__Task goal__:
All entries shown below should be duplicated character for character.

Items listed in a dataset

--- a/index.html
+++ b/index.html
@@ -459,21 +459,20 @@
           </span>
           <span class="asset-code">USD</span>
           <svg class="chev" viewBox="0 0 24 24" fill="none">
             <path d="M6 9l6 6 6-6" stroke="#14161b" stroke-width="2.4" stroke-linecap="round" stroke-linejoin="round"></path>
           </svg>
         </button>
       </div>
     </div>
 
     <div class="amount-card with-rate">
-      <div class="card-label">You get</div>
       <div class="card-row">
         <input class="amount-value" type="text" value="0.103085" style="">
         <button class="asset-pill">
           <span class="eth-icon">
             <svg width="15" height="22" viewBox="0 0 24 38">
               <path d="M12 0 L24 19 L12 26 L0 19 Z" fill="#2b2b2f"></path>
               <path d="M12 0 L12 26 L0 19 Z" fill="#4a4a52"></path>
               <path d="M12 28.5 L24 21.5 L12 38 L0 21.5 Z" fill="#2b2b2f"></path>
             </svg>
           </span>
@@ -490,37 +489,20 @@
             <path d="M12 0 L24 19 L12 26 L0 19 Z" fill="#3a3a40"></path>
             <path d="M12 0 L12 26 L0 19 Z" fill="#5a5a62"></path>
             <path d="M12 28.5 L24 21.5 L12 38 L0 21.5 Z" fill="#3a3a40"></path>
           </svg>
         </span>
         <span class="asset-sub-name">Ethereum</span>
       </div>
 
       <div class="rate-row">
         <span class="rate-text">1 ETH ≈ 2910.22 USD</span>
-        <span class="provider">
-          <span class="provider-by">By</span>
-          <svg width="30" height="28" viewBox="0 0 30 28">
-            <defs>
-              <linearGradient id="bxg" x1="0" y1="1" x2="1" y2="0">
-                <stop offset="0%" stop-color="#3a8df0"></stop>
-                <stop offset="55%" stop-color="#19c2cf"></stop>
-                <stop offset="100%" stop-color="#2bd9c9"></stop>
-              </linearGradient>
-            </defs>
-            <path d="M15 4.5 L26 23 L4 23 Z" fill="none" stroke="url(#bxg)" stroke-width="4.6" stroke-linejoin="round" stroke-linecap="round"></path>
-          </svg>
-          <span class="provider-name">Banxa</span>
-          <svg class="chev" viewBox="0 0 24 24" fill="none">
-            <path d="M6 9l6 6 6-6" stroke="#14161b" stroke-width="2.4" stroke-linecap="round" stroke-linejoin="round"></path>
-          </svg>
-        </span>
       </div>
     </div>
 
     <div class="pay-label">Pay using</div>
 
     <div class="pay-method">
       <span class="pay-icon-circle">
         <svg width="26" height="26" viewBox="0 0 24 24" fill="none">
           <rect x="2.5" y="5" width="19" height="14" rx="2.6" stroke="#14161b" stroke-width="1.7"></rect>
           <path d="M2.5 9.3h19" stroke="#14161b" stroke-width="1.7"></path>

__Result__:
--- a/index.html
+++ b/index.html
@@ -459,21 +459,20 @@
           </span>
           <span class="asset-code">USD</span>
           <svg class="chev" viewBox="0 0 24 24" fill="none">
             <path d="M6 9l6 6 6-6" stroke="#14161b" stroke-width="2.4" stroke-linecap="round" stroke-linejoin="round"></path>
           </svg>
         </button>
       </div>
     </div>
 
     <div class="amount-card with-rate">
-      <div class="card-label">You get</div>
       <div class="card-row">
         <input class="amount-value" type="text" value="0.103085" style="">
         <button class="asset-pill">
           <span class="eth-icon">
             <svg width="15" height="22" viewBox="0 0 24 38">
               <path d="M12 0 L24 19 L12 26 L0 19 Z" fill="#2b2b2f"></path>
               <path d="M12 0 L12 26 L0 19 Z" fill="#4a4a52"></path>
               <path d="M12 28.5 L24 21.5 L12 38 L0 21.5 Z" fill="#2b2b2f"></path>
             </svg>
           </span>
@@ -490,37 +489,20 @@
             <path d="M12 0 L24 19 L12 26 L0 19 Z" fill="#3a3a40"></path>
             <path d="M12 0 L12 26 L0 19 Z" fill="#5a5a62"></path>
             <path d="M12 28.5 L24 21.5 L12 38 L0 21.5 Z" fill="#3a3a40"></path>
           </svg>
         </span>
         <span class="asset-sub-name">Ethereum</span>
       </div>
 
       <div class="rate-row">
         <span class="rate-text">1 ETH ≈ 2910.22 USD</span>
-        <span class="provider">
-          <span class="provider-by">By</span>
-          <svg width="30" height="28" viewBox="0 0 30 28">
-            <defs>
-              <linearGradient id="bxg" x1="0" y1="1" x2="1" y2="0">
-                <stop offset="0%" stop-color="#3a8df0"></stop>
-                <stop offset="55%" stop-color="#19c2cf"></stop>
-                <stop offset="100%" stop-color="#2bd9c9"></stop>
-              </linearGradient>
-            </defs>
-            <path d="M15 4.5 L26 23 L4 23 Z" fill="none" stroke="url(#bxg)" stroke-width="4.6" stroke-linejoin="round" stroke-linecap="round"></path>
-          </svg>
-          <span class="provider-name">Banxa</span>
-          <svg class="chev" viewBox="0 0 24 24" fill="none">
-            <path d="M6 9l6 6 6-6" stroke="#14161b" stroke-width="2.4" stroke-linecap="round" stroke-linejoin="round"></path>
-          </svg>
-        </span>
       </div>
     </div>
 
     <div class="pay-label">Pay using</div>
 
     <div class="pay-method">
       <span class="pay-icon-circle">
         <svg width="26" height="26" viewBox="0 0 24 24" fill="none">
           <rect x="2.5" y="5" width="19" height="14" rx="2.6" stroke="#14161b" stroke-width="1.7"></rect>
           <path d="M2.5 9.3h19" stroke="#14161b" stroke-width="1.7"></path>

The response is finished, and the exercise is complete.